● **Prompt**:
Find the word "provided" below. Copy each line that has it.

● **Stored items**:
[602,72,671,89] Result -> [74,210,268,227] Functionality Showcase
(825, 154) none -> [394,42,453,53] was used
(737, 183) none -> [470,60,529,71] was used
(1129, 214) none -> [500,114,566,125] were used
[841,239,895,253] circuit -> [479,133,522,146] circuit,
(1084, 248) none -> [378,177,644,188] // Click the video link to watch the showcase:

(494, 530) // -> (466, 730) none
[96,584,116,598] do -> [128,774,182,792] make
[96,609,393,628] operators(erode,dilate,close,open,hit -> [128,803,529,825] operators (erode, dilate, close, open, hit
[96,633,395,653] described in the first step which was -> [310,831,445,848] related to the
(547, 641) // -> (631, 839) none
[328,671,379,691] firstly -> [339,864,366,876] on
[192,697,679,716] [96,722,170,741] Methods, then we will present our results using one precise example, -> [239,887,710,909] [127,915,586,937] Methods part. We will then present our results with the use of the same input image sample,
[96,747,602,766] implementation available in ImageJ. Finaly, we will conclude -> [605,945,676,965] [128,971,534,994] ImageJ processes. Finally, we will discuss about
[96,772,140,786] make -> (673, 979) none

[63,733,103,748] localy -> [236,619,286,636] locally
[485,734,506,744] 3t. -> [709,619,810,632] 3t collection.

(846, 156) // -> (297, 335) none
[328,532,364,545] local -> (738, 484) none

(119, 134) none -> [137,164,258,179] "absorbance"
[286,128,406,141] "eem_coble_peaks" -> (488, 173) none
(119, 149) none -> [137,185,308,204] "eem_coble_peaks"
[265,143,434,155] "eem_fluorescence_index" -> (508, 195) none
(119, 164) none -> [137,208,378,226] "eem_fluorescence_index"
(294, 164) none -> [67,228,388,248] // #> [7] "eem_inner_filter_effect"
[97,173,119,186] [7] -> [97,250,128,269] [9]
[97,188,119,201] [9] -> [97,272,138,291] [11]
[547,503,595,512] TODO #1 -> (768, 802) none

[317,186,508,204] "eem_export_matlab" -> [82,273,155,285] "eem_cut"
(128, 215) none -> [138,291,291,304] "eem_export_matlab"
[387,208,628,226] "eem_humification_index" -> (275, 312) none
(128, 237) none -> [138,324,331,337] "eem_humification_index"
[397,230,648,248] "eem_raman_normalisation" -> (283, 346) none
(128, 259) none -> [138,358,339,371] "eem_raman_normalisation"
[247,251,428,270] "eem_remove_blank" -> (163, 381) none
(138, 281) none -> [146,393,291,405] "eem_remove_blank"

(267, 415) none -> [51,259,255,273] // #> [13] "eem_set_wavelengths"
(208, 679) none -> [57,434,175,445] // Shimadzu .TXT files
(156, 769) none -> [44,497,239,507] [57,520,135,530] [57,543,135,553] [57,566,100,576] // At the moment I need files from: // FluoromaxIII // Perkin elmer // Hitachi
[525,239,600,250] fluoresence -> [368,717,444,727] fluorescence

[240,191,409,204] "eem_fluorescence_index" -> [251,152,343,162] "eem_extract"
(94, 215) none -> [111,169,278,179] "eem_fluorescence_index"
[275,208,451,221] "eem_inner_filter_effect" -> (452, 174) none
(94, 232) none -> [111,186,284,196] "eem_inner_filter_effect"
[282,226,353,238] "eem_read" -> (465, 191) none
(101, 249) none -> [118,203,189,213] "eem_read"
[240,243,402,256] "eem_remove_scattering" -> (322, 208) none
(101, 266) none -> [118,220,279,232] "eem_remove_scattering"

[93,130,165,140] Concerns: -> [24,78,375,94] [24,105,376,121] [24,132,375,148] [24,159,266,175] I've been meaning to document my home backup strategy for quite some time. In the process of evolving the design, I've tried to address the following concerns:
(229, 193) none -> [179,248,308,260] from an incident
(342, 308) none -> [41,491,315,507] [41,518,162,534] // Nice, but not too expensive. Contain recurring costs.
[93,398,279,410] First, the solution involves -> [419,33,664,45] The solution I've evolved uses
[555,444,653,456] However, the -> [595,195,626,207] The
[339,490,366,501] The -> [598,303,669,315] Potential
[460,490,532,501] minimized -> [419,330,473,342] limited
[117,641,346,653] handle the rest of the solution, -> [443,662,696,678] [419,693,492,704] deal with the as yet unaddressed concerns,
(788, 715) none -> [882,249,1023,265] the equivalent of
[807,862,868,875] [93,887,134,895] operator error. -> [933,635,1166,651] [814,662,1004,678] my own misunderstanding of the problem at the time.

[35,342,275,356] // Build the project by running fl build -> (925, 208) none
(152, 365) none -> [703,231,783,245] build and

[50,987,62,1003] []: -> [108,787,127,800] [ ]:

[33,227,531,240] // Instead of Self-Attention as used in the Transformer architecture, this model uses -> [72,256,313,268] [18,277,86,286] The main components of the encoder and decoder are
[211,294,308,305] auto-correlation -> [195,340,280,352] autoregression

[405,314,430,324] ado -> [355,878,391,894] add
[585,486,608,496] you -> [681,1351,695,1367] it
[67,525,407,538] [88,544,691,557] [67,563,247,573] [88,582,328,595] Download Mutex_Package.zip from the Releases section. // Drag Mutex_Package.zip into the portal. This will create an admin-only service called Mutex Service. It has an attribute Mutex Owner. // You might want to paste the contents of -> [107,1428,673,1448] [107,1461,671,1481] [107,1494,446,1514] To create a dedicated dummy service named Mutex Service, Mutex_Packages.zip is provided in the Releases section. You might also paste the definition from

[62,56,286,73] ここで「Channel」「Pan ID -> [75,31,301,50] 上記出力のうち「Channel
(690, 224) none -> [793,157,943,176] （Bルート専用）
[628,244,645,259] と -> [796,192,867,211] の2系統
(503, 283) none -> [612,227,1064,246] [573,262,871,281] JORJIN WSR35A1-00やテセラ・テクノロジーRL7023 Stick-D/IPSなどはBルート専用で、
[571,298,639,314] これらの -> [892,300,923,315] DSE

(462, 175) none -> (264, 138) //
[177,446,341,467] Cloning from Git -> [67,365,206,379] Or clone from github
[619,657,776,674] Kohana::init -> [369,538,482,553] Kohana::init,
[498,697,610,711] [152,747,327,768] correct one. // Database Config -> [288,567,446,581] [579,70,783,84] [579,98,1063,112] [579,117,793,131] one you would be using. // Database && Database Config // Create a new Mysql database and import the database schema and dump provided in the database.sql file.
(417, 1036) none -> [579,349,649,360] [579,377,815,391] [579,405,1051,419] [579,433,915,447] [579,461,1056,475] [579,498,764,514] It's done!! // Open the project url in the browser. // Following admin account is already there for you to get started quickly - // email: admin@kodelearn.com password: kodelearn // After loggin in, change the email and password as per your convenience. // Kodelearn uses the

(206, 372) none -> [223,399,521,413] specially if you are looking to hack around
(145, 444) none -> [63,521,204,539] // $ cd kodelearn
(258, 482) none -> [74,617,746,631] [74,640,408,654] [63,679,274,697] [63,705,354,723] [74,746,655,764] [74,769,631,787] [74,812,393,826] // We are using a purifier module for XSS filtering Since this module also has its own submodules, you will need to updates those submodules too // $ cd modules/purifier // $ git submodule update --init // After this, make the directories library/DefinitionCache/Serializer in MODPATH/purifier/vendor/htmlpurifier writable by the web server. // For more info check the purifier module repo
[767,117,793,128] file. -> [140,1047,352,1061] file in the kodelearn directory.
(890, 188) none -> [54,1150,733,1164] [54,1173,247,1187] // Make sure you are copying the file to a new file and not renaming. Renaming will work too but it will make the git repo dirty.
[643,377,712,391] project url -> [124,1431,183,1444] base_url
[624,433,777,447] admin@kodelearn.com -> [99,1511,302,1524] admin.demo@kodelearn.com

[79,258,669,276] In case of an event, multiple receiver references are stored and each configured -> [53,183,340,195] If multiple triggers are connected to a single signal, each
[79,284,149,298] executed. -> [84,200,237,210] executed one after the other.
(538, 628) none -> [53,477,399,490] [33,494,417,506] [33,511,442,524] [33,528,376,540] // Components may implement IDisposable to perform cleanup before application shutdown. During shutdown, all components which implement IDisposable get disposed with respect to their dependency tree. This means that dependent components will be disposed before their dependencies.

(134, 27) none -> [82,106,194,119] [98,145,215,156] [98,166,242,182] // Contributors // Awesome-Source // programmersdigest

● **Solved problem**:
[67,525,407,538] [88,544,691,557] [67,563,247,573] [88,582,328,595] Download Mutex_Package.zip from the Releases section. // Drag Mutex_Package.zip into the portal. This will create an admin-only service called Mutex Service. It has an attribute Mutex Owner. // You might want to paste the contents of -> [107,1428,673,1448] [107,1461,671,1481] [107,1494,446,1514] To create a dedicated dummy service named Mutex Service, Mutex_Packages.zip is provided in the Releases section. You might also paste the definition from
[498,697,610,711] [152,747,327,768] correct one. // Database Config -> [288,567,446,581] [579,70,783,84] [579,98,1063,112] [579,117,793,131] one you would be using. // Database && Database Config // Create a new Mysql database and import the database schema and dump provided in the database.sql file.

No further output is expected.